Work item: Beginning with the line that holds "font-style: italic ->" and finishing with the line that holds "html: <div> <div>", repeat the listing exactly, leaving every picture out.

Given records:

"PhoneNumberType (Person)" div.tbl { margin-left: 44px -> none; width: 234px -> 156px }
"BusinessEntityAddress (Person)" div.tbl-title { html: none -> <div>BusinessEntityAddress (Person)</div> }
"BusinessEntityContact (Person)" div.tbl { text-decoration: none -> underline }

...

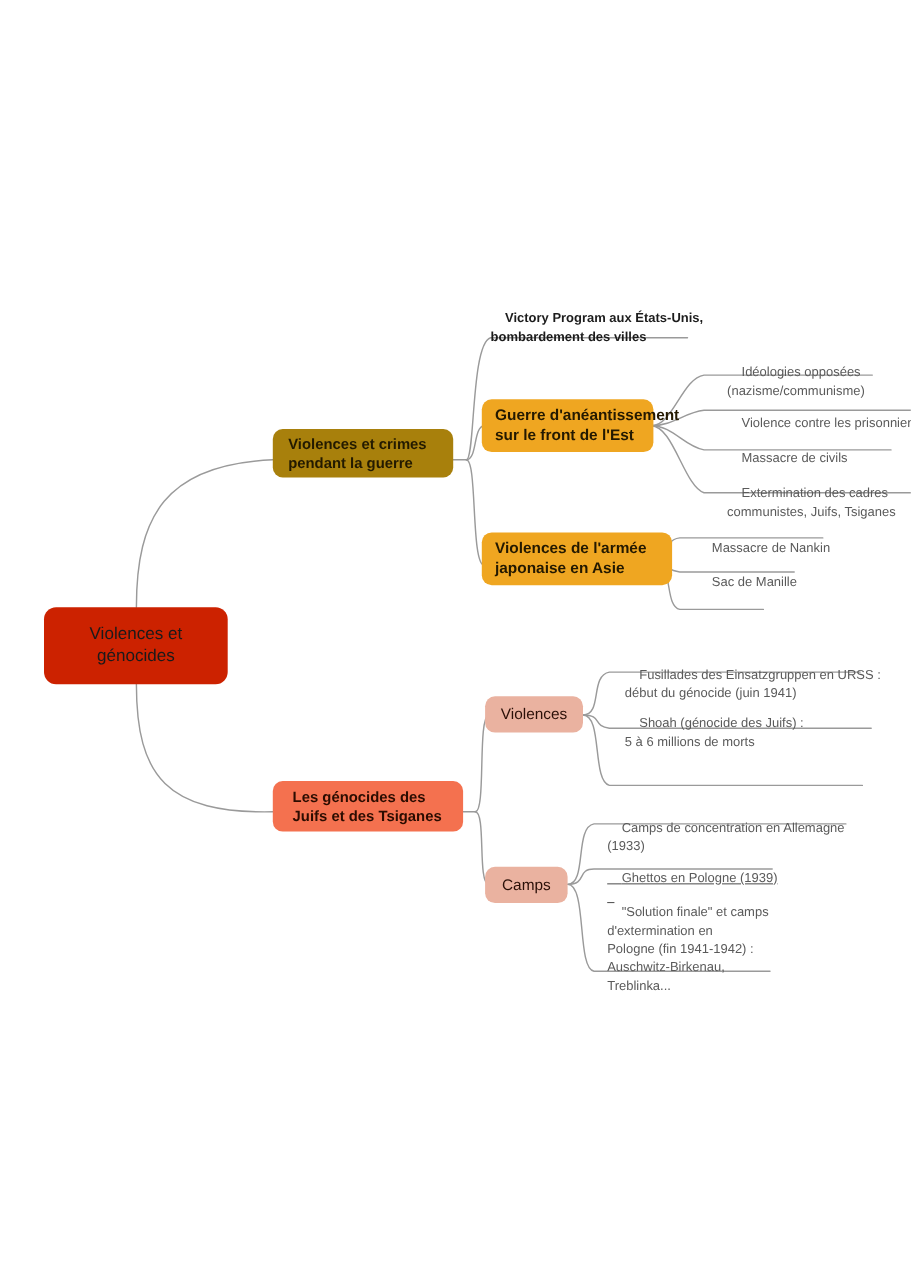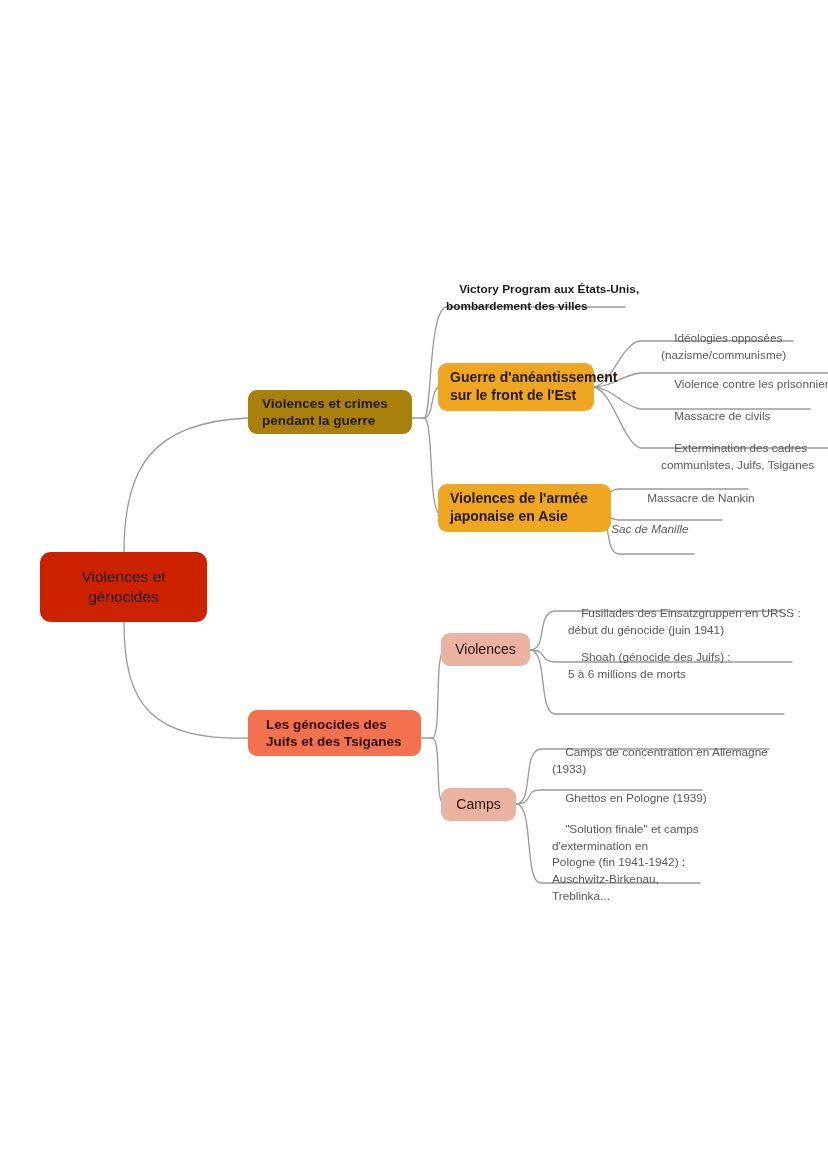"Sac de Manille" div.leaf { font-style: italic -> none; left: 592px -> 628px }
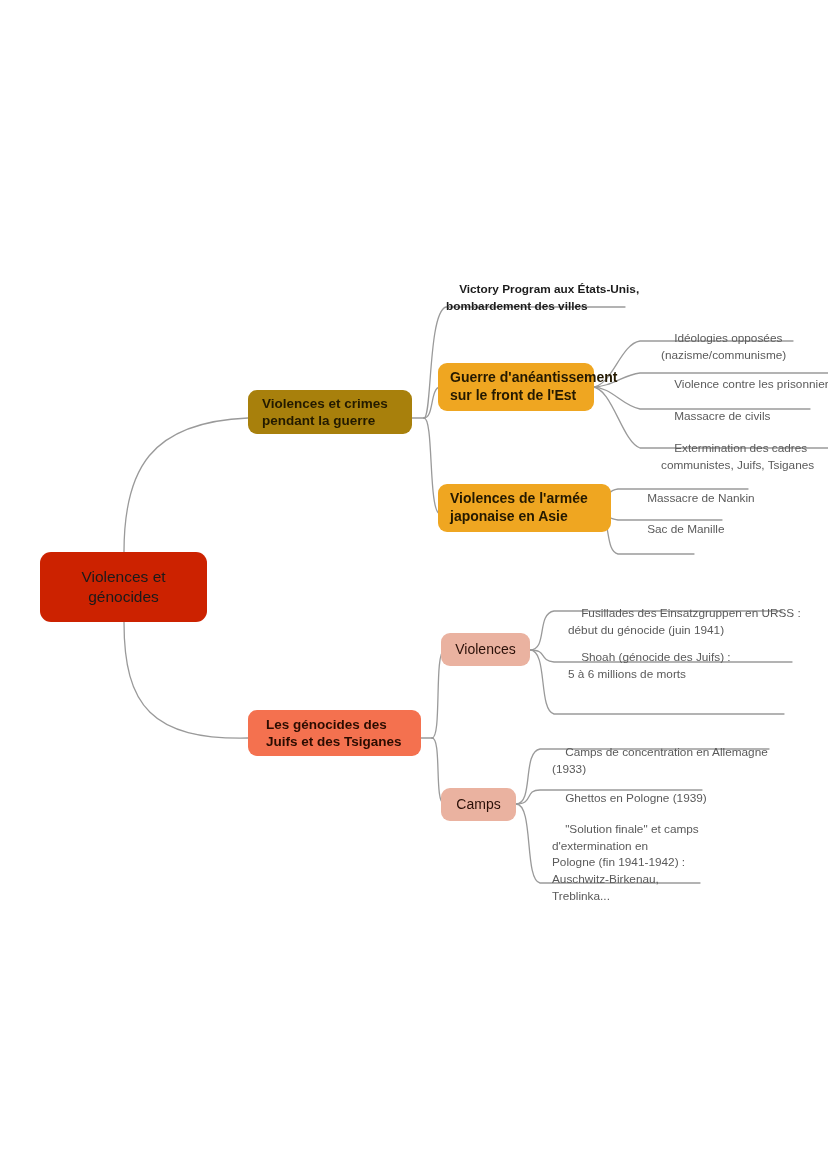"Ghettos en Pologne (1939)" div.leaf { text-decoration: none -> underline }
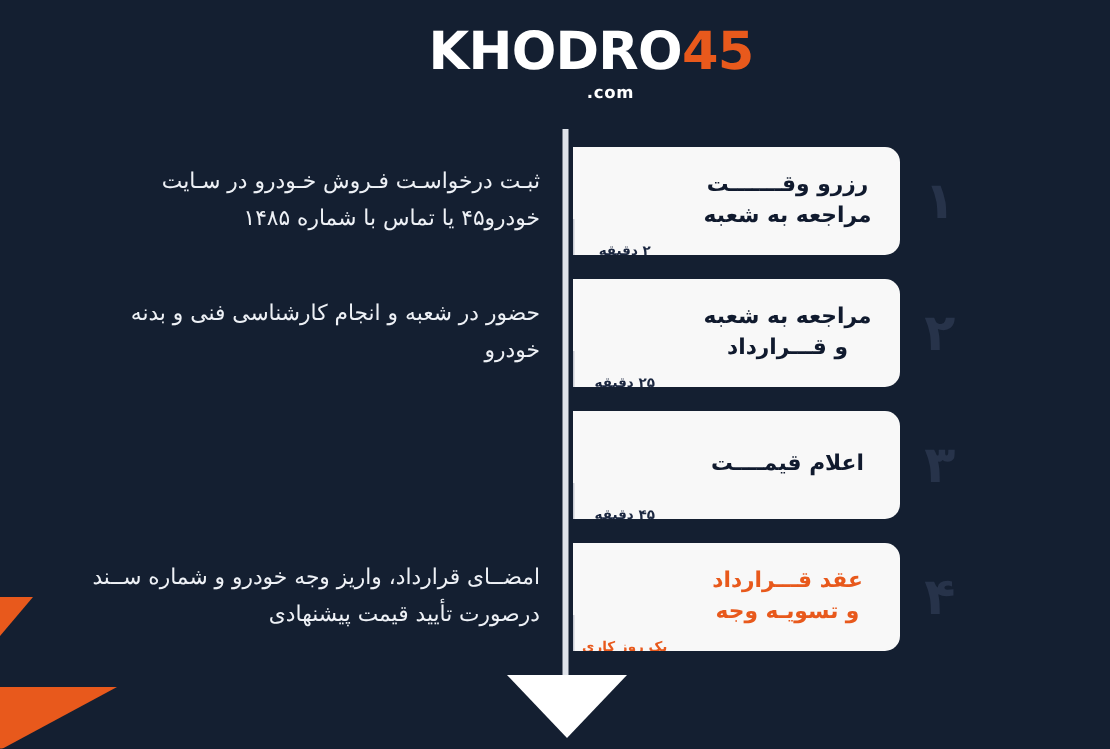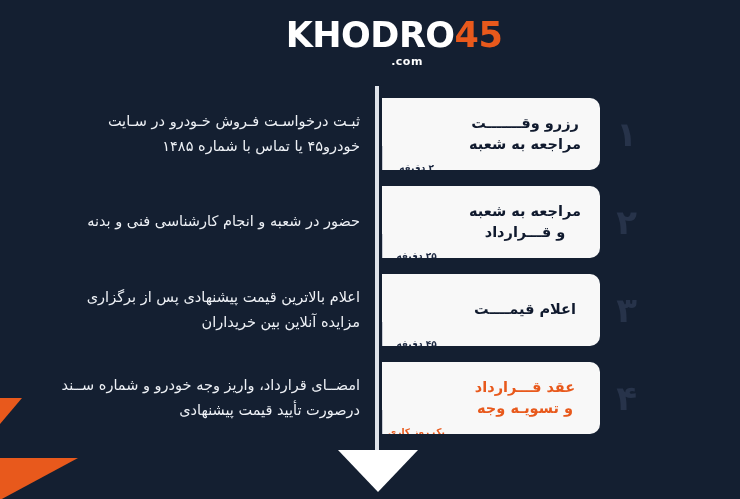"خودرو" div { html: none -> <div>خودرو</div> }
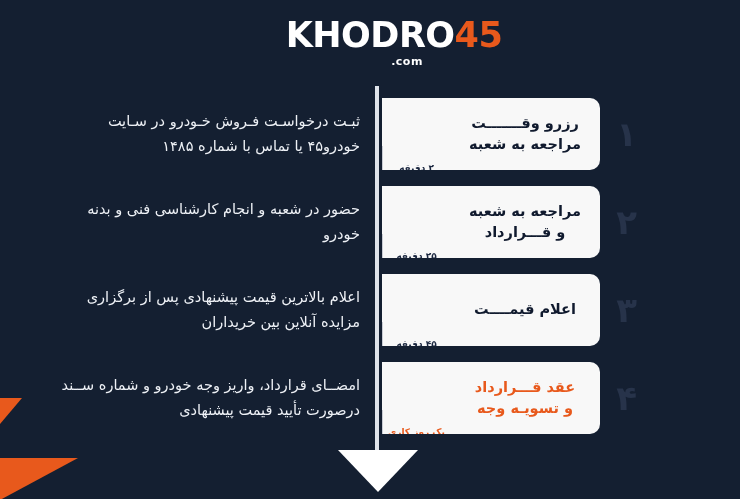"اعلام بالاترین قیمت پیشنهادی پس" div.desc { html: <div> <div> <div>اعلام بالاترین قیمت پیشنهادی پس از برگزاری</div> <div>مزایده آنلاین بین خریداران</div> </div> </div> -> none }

Exercise solution:
"Sac de Manille" div.leaf { font-style: italic -> none; left: 592px -> 628px }
"Ghettos en Pologne (1939)" div.leaf { text-decoration: none -> underline }
"خودرو" div { html: none -> <div>خودرو</div> }
"اعلام بالاترین قیمت پیشنهادی پس" div.desc { html: <div> <div> <div>اعلام بالاترین قیمت پیشنهادی پس از برگزاری</div> <div>مزایده آنلاین بین خریداران</div> </div> </div> -> none }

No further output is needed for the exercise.